【完結】記憶をなくした女騎士、子育てに奔走していたら元彼が追いかけてきたらしい
 そんなプレッシャーが、シアの肩に重くのしかかる。
「相変わらず、シア先生は謙虚な方ですね」
「あ、あの……」
 このようなことを王太子相手に言っては不敬かもしれないと知りつつ、シアは勇気を振り絞って口を開いた。
「ここでは私は先生ではありませんので……どうか普通にしていただけると……」
 声が震え、言葉が途切れがちになる。

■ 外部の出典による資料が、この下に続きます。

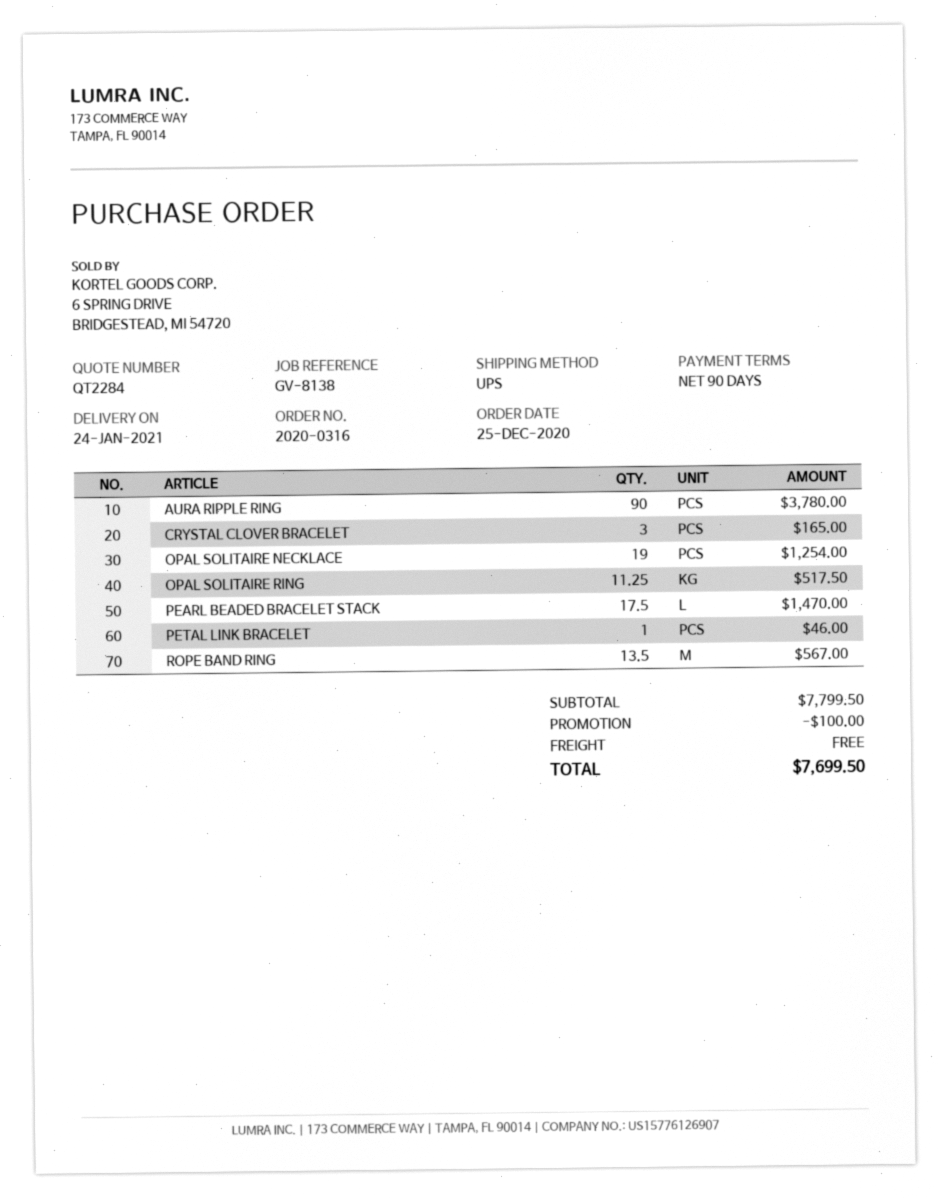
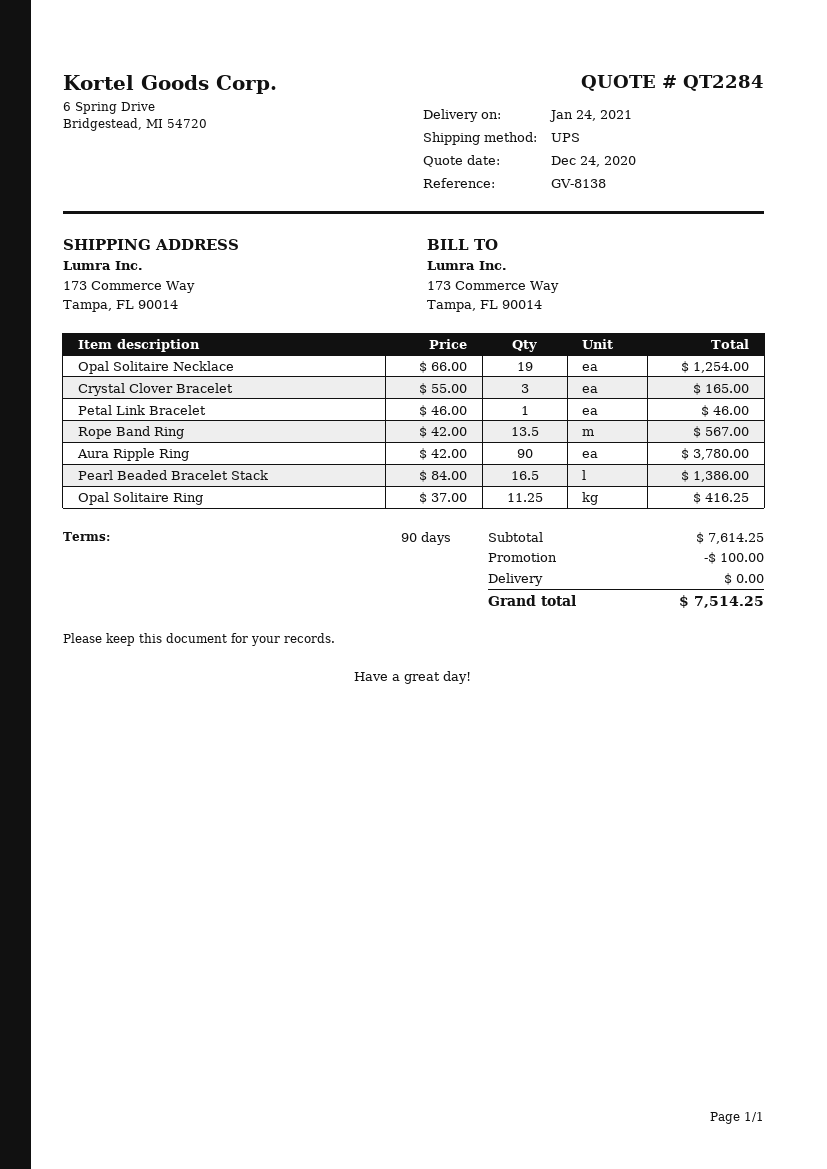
OPAL SOLITAIRE RING: 11.25 for 517.50 -> 11.25 for 416.25
PEARL BEADED BRACELET STACK: 17.5 for 1470.00 -> 16.5 for 1386.00
subtotal: 7799.50 -> 7614.25
total: 7699.50 -> 7514.25

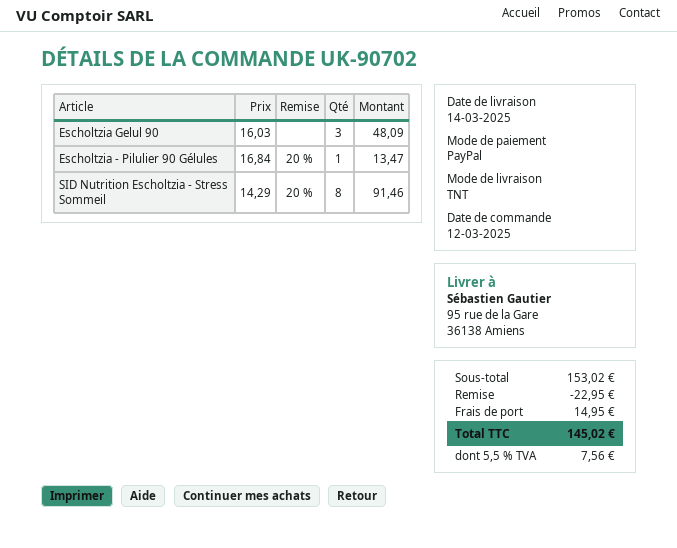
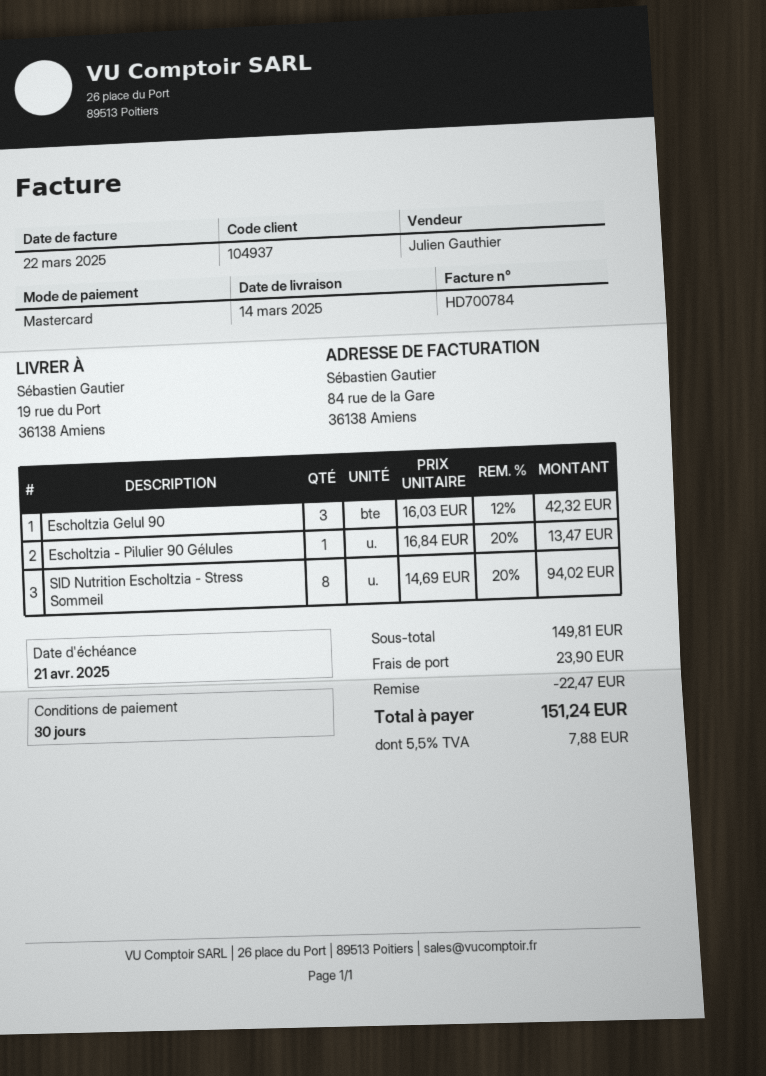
payment method: PayPal -> Mastercard
ship to: 95 rue de la Gare, 36138 Amiens -> 19 rue du Port, 36138 Amiens
Escholtzia Gelul 90: 3 x 16.03 = 48.09 -> 3 x 16.03 - 12% = 42.32
SID Nutrition Escholtzia - Stress Sommeil: 8 x 14.29 - 20% = 91.46 -> 8 x 14.69 - 20% = 94.02
subtotal: 153.02 -> 149.81
discount: 22.95 -> 22.47
shipping: 14.95 -> 23.90
tax: 5.5% = 7.56 -> 5.5% = 7.88
total: 145.02 -> 151.24

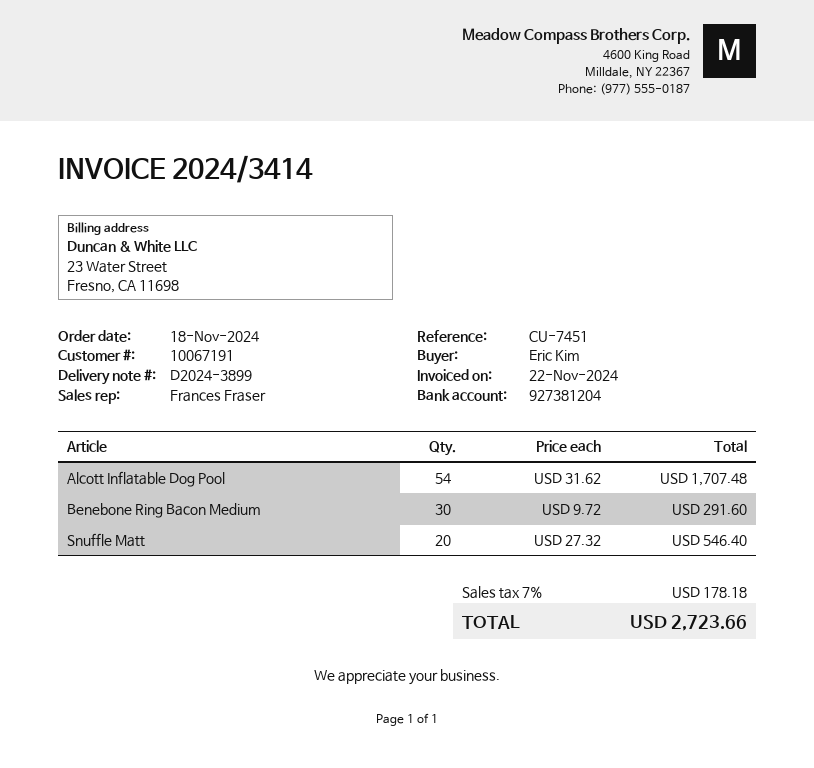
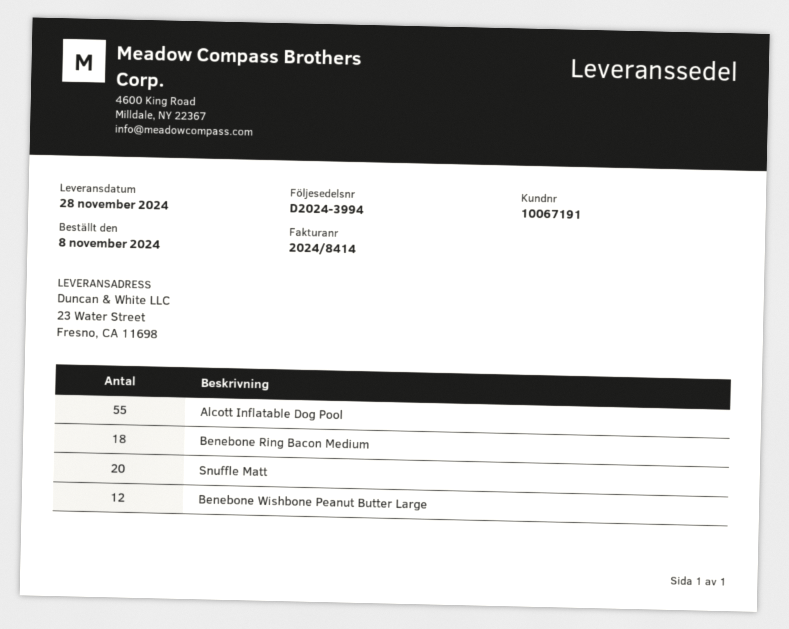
order date: 2024-11-18 -> 2024-11-08
delivery note number: D2024-3899 -> D2024-3994
invoice number: 2024/3414 -> 2024/8414
Alcott Inflatable Dog Pool: 54 -> 55
Benebone Ring Bacon Medium: 30 -> 18
Benebone Wishbone Peanut Butter Large: none -> 12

ランドルフの目を見つめるのが怖くて、視線を少し下げた。
「失礼しました、シア嬢」
 その呼び名も慣れないため、くすぐったいような、落ち着かない気持ちが胸に広がった。
「では、ご案内いたします」
 ボブの声が場を切り替え、シアの気持ちがゆるやかに解放された。
 ボブが港を案内し、一行はそこへ向かう。海の向こうのギニー国の荷物を運ぶ船がサバドに到着し、その取引の様子を王太子が見たいのだという。

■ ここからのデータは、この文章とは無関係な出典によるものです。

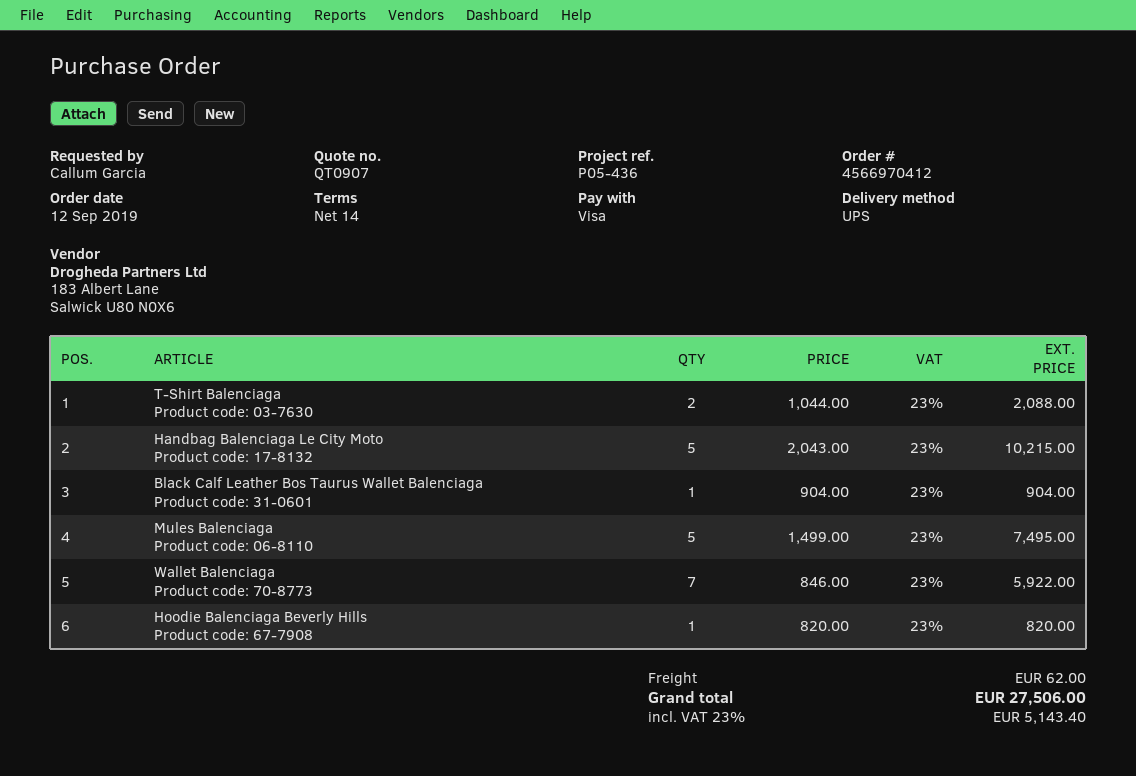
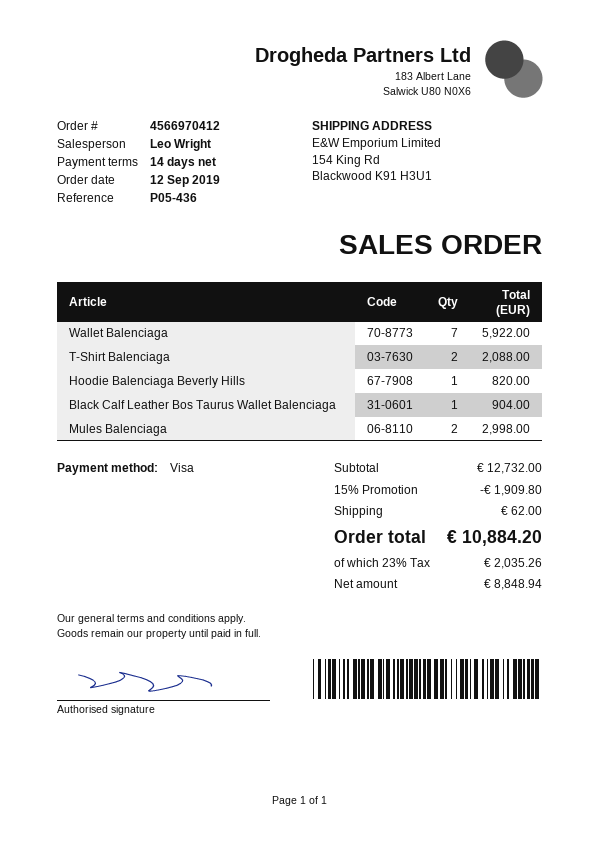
Handbag Balenciaga Le City Moto: 5 for 10215.00 -> none
Mules Balenciaga: 5 for 7495.00 -> 2 for 2998.00
discount: none -> 15% = 1909.80
tax: 23% = 5143.40 -> 23% = 2035.26
total: 27506.00 -> 10884.20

 モンクトン商会に不正はない。だからこそ、ボブは快く案内を引き受けたのだろう。
 一行は港を訪れた後、サバド各地にあるモンクトン商会の店舗を見て回り、夕方には王太子を招いた晩餐会が控えている。
 シアにとって、今日一日は気の休まる瞬間がない。だが、引き受けた以上、逃げるわけにはいかない。